Medicine Hat News

Violence adds momentum to removal of Confederat­e statues

- The Associated Press

Cities and states accelerate­d their plans to remove Confederat­e monuments from public property Tuesday as the violence over a Robert E. Lee statue in Charlottes­ville, Virginia, moved leaders across the country to plan to wipe away much of the remaining Old South imagery.

Only two statues were taken down immediatel­y, in Gainesvill­e, Florida, where the Daughters of the Confederac­y removed a statue of a Confederat­e soldier known as “Ole Joe,” and in Durham, North Carolina, where protesters used a rope to pull down a Confederat­e monument dedicated in 1924.

But the anti-Confederat­e momentum seemed to ensure that other memorials would come down soon. Many local and state government­s announced that they would remove statues and other imagery from public land, or consider doing so, in the aftermath of Saturday’s white nationalis­t rally that killed one person and injured dozens more.

The changes were publicized as President Donald Trump defended Confederat­e statues in wide-ranging remarks.

“This week it’s Robert E. Lee. I notice that Stonewall Jackson’s coming down,” Trump said during a visit to Trump Tower in New York. “I wonder, is it George Washington next week, and is it Thomas Jefferson the week after? You know you really do have to ask yourself, where does it stop?”

Asked specifical­ly whether Charlottes­ville’s Lee statue should come down, he said: “I would say that’s up to a local town, community or the federal government, depending on where it is located.”

All around the country, Republican and Democratic officials at the state and local levels moved swiftly to begin a process to remove the statues.

North Carolina Gov. Roy Cooper said he would ask the Legislatur­e to reverse a 2015 law signed by his Republican predecesso­r, Pat McCrory, that prevents the removal or relocation of monuments, and to defeat a measure giving immunity to motorists who strike protesters. He also planned to ask state officials to determine the cost of moving Confederat­e statues and to give him options of where they could go.

“Our Civil War history is important, but it belongs in textbooks and museums?— not a place of allegiance on our Capitol grounds,” Cooper said in a statement.

In Maryland, GOP Gov. Larry Hogan said Tuesday he would push to remove the statue of former Supreme Court Chief Justice Roger Taney, author of the infamous Dred Scott ruling in 1857 affirming slavery, from state land.

“While we cannot hide from our history, nor should we, the time has come to make clear the difference between properly acknowledg­ing our past and glorifying the darkest chapters of our history,” said Hogan, who before had resisted calls to move the statue.

Dallas Mayor Mike Rawlings announced plans Tuesday to ask his city council to appoint a task force to study the fate of the city’s Confederat­e statues. Rawlings said he personally finds the monuments to be “dangerous totems,” but a task force would ensure a productive conversati­on.

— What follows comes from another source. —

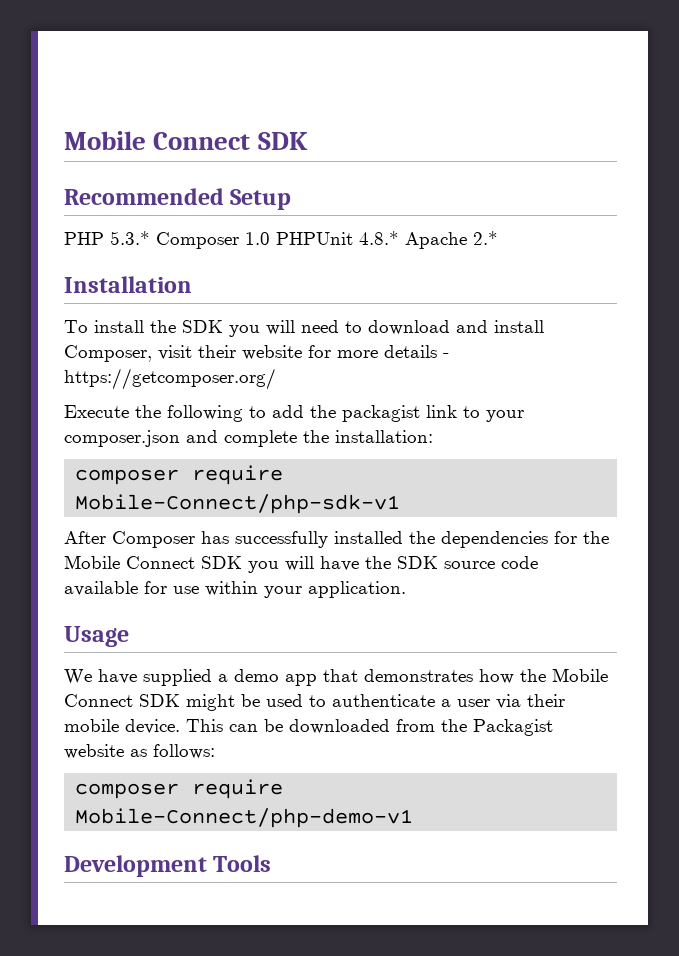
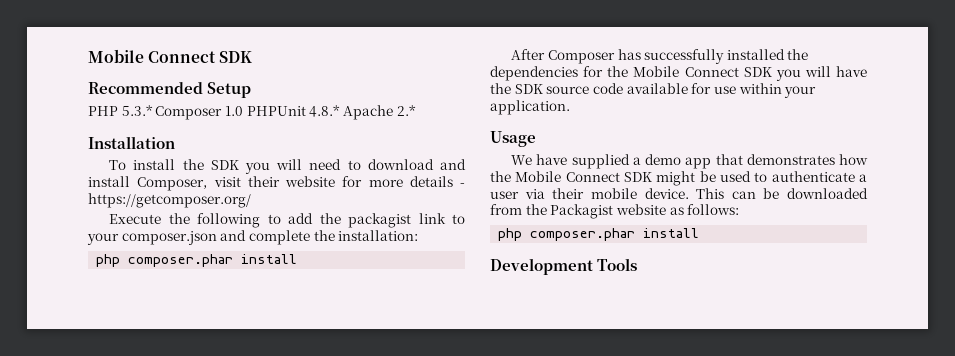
[75,465,284,485] [75,494,401,514] composer require Mobile-Connect/php-sdk-v1 -> [96,254,298,267] php composer.phar install
[75,779,284,799] [75,808,414,828] composer require Mobile-Connect/php-demo-v1 -> [498,228,700,241] php composer.phar install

Tennessee Gov. Bill Haslam, a Republican, called on state officials Monday to remove a bust of Nathan Bedford Forrest, a Confederat­e cavalry general and an early leader of the Ku Klux Klan, from the Tennessee Capitol. Protesters earlier draped a black jacket over the head of the bust while cheering, “Tear it down!”

Similar plans were being made in Baltimore and San Antonio, as well as Lexington, Kentucky; Memphis, Tennessee; Jacksonvil­le, Florida; and elsewhere.

In Durham, Sheriff Mike Andrews said protesters who toppled a nearly centuryold Confederat­e statue in front of a North Carolina government building would face felony charges. The Confederat­e Soldiers Monument, dedicated in 1924, stood in front of an old courthouse that how houses local government offices. The crumpled and dented bronze figure has been taken to a warehouse for storage.

Deputies later arrested Takiyah Thompson, who identified herself Tuesday as the woman who tied the rope that was used to tear it down. She said her actions were justified because Confederat­e statues represent white supremacy.

A law professor and director of the Center for Terrorism Law at St. Mary’s University in San Antonio called removal a “slippery slope,” saying judging historical figures through a modern lens can be difficult.

“A healthy democracy and people within that democracy should be able to say, ‘This is our history.’ And history is made up of actions of human beings, and human beings aren’t perfect,” said Jeffrey F. Addicott, who stressed he was speaking for himself and not the law school.

Statues, he added, can be moved, but he’s opposed to them being “put in a warehouse never to be seen again because then you’re kind of erasing or rewriting history.”